Hospitals, meanwhile, have been forced to take lower reimbursements for option plans and offer different rates to insurers for option and non-option plans, Rennell said. Because such a small percentage of customers seeking care at facilities are on option plans now — individual-plan consumers are a much smaller part of the market than large-group customers — hospitals haven’t had to reduce services because of those lower reimbursements, but a significant boost in option-plan customers may change that, he said.

The role of hospitals

Consumer-advocacy organizations and leaders in Gov. Jared Polis’ administration have long said high hospital profit margins are a primary reason that residents pay so much for health care in this state, but Colorado hospital leaders call those stats outdated.

In July, the CHA noted that with supply expenses up nearly 40% since 2019 and overall expenses exceeding revenue by more than 10% in that time, operating margins decreased $300 million in the first quarter of this year. Roughly 60% of state hospitals are operating now on margins of 4% or less that are unsustainable, Rennell added.

“The picture’s changed a ton,” he said. “There’s been a really big shift in this state and across the country. The industry has shifted, and the margin is way lower.”

Insurers’ stability

Still, the state is pushing “unachievable cost requirements” for insurers that don’t factor in the increased utilization of health care that’s marked consumer behavior since the beginning of the pandemic, said Saskia Young, executive director of the Colorado Association of Health Plans. Thus, insurers are worried both that the state is trying to push down rates beyond a place where they will be sustainable and that the state is allowing companies like Friday to operate with rates that are too low.

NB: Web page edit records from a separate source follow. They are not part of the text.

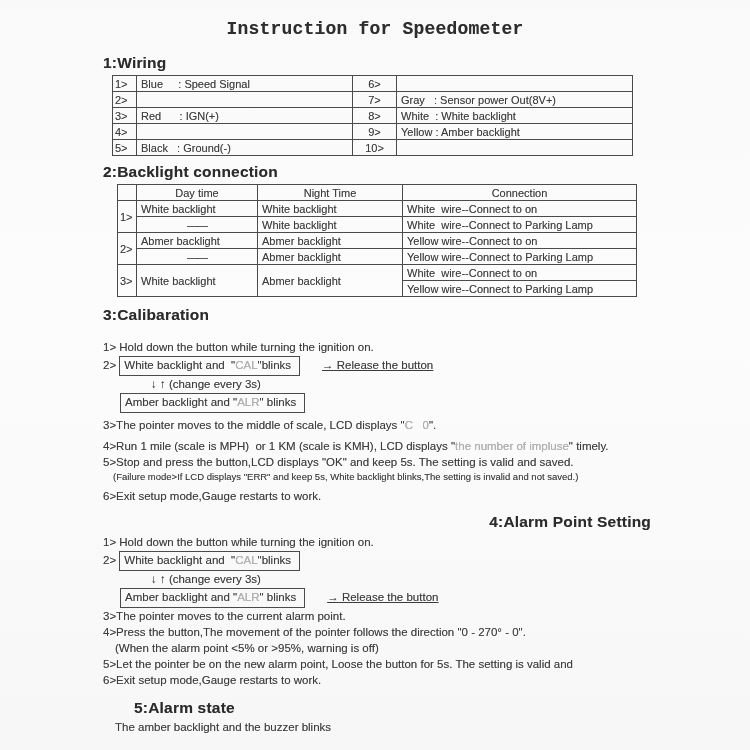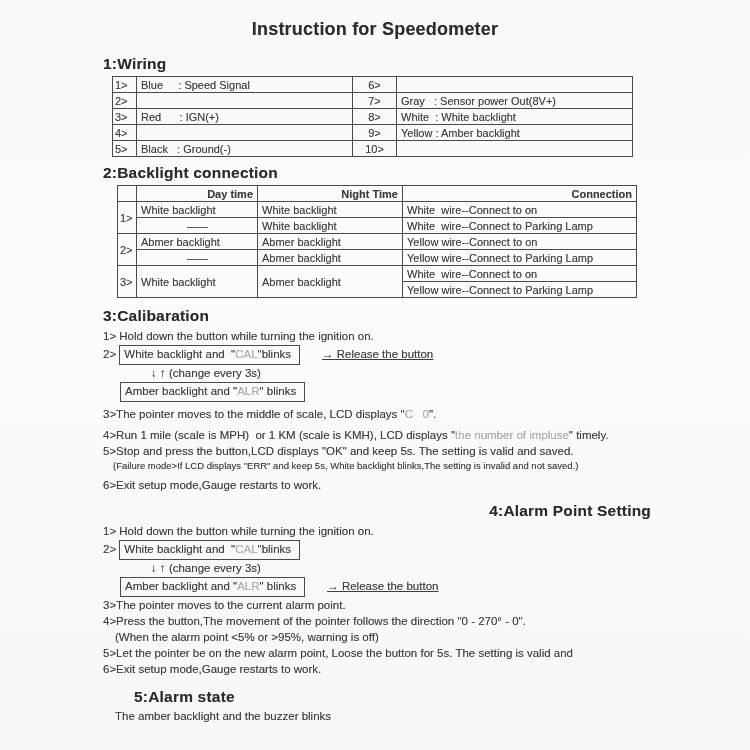--- a/index.html
+++ b/index.html
@@ -17,6 +17,7 @@
     text-align: center;
     font-size: 18px; font-weight: bold; color: #2d2d2d;
     letter-spacing: .2px;
+    font-family: Liberation Mono, monospace;
   }
   .content { margin-left: 103px; width: 548px; }
   .section-heading {

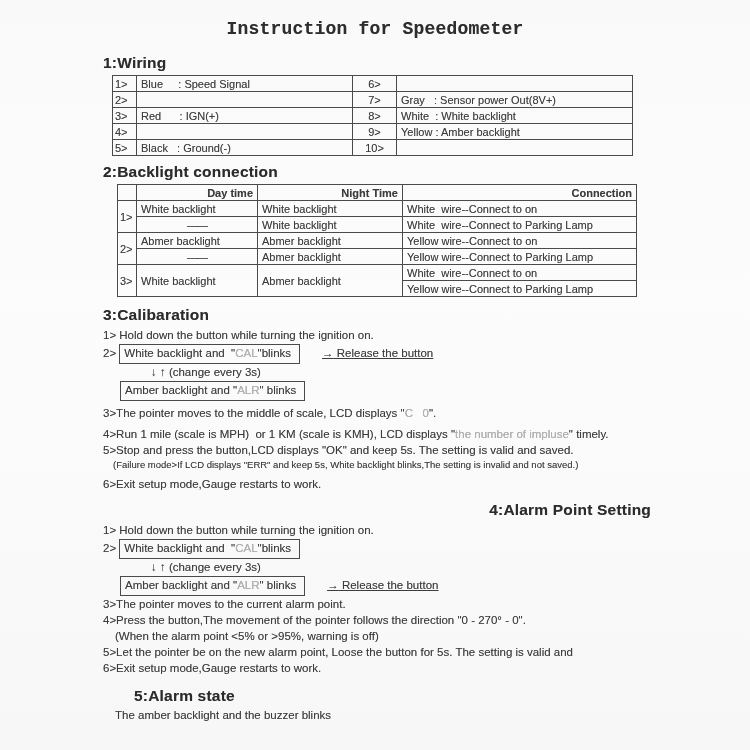--- a/index.html
+++ b/index.html
@@ -33,7 +33,7 @@
 
   table { border-collapse: collapse; font-size: 11px; color: #3c3c3c; table-layout: fixed; }
   td, th { border: 1px solid #4a4a4a; padding: 1px 4px; height: 16px; white-space: pre; overflow: hidden; }
-  th { text-align: right; font-weight: bold; }
+  th { text-align: center; font-weight: normal; }
   td.num { padding: 1px 2px; }
   td.num-c { text-align: center; padding: 1px 0; }
   td.dash { text-align: center; letter-spacing: -1px; }

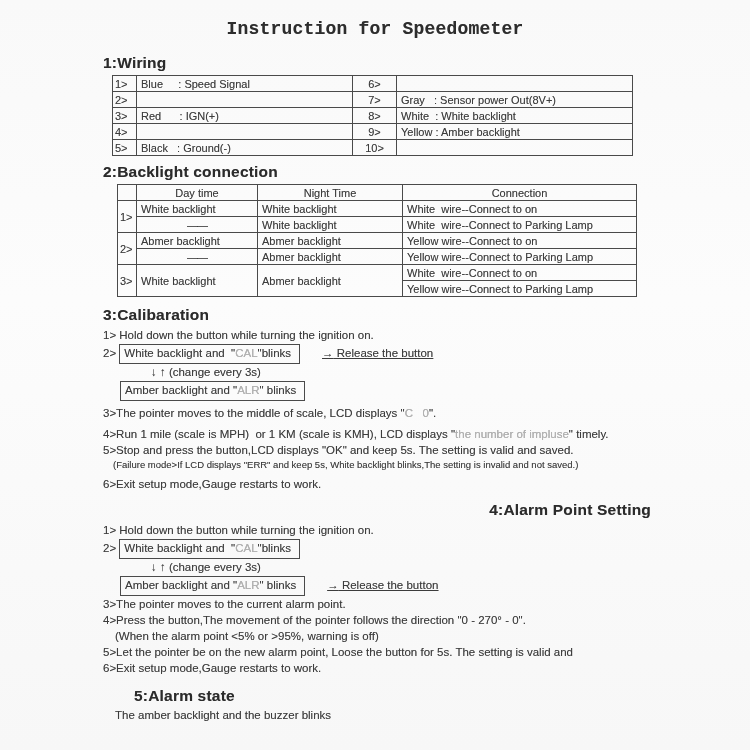--- a/index.html
+++ b/index.html
@@ -27,7 +27,7 @@
   }
   .h-wiring   { margin-top: 15px; }
   .h-backlight{ margin-top: 7px; }
-  .h-calib    { margin-top: 9px; margin-bottom: 4px; }
+  .h-calib    { margin-top: 9px; margin-bottom: 16px; }
   .h-alarmset { margin-top: 9px; margin-bottom: 4px; text-align: right; }
   .h-alarmst  { margin-top: 11px; margin-bottom: 3px; margin-left: 31px; }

Conway countered that Friday’s collapse was an internal issue that spread beyond Colorado to other states where it operated and that his division last year forced it to raise rates above what it proposed for 2023. He noted Wednesday that the federal government awarded DOI $245 million in pass-through funding for the savings achieved by the state’s lauded reinsurance program and the Colorado Option, though it didn’t break out how much each program saved.

Observers will continue to watch for the effect that the Colorado Option has on health-care providers, insurers and the businesses that are struggling to afford the cost of policies to cover their employees. And those on both side of the issue agree that the success or failure of the program may be determined most by whether there is an increased push for more government involvement in health insurance, such as any effort to create a Canada-style single-payer plan.

Two views on the Colorado Option

Sen. Jim Smallwood speaks during the 2023 legislative session on the Senate floor about the Colorado Option.

Conway, who expects the program to grow its participant base over the next year as more people learn about it, argued that he didn’t understand why so many of its opponents would seek to call it a failure. The Colorado Option remains a solution in which private insurers are offering products, and a true lack of success could increase calls to remove such companies altogether from the health-care sphere.

“If it doesn’t work, we have a very, very blue Legislature where I think some people will want to take this further and create something closer to a true public option,” he said. “Right now, I think there’s a market and an opening for everybody to say it’s working.”

Smallwood, however, believes that some backers would prefer to see more insurers leave the state under the argument that they can’t make money, feeling that would create the true outcome that they want. And the way the program is going, he thinks it’s leading to that end.

“If your goal is to get rid of the private insurance marketplace, this is not disingenuous at all,” he said. “I’m one who thinks we need a robust marketplace to attract businesses. And I’m one of those voices who thinks that is very important.”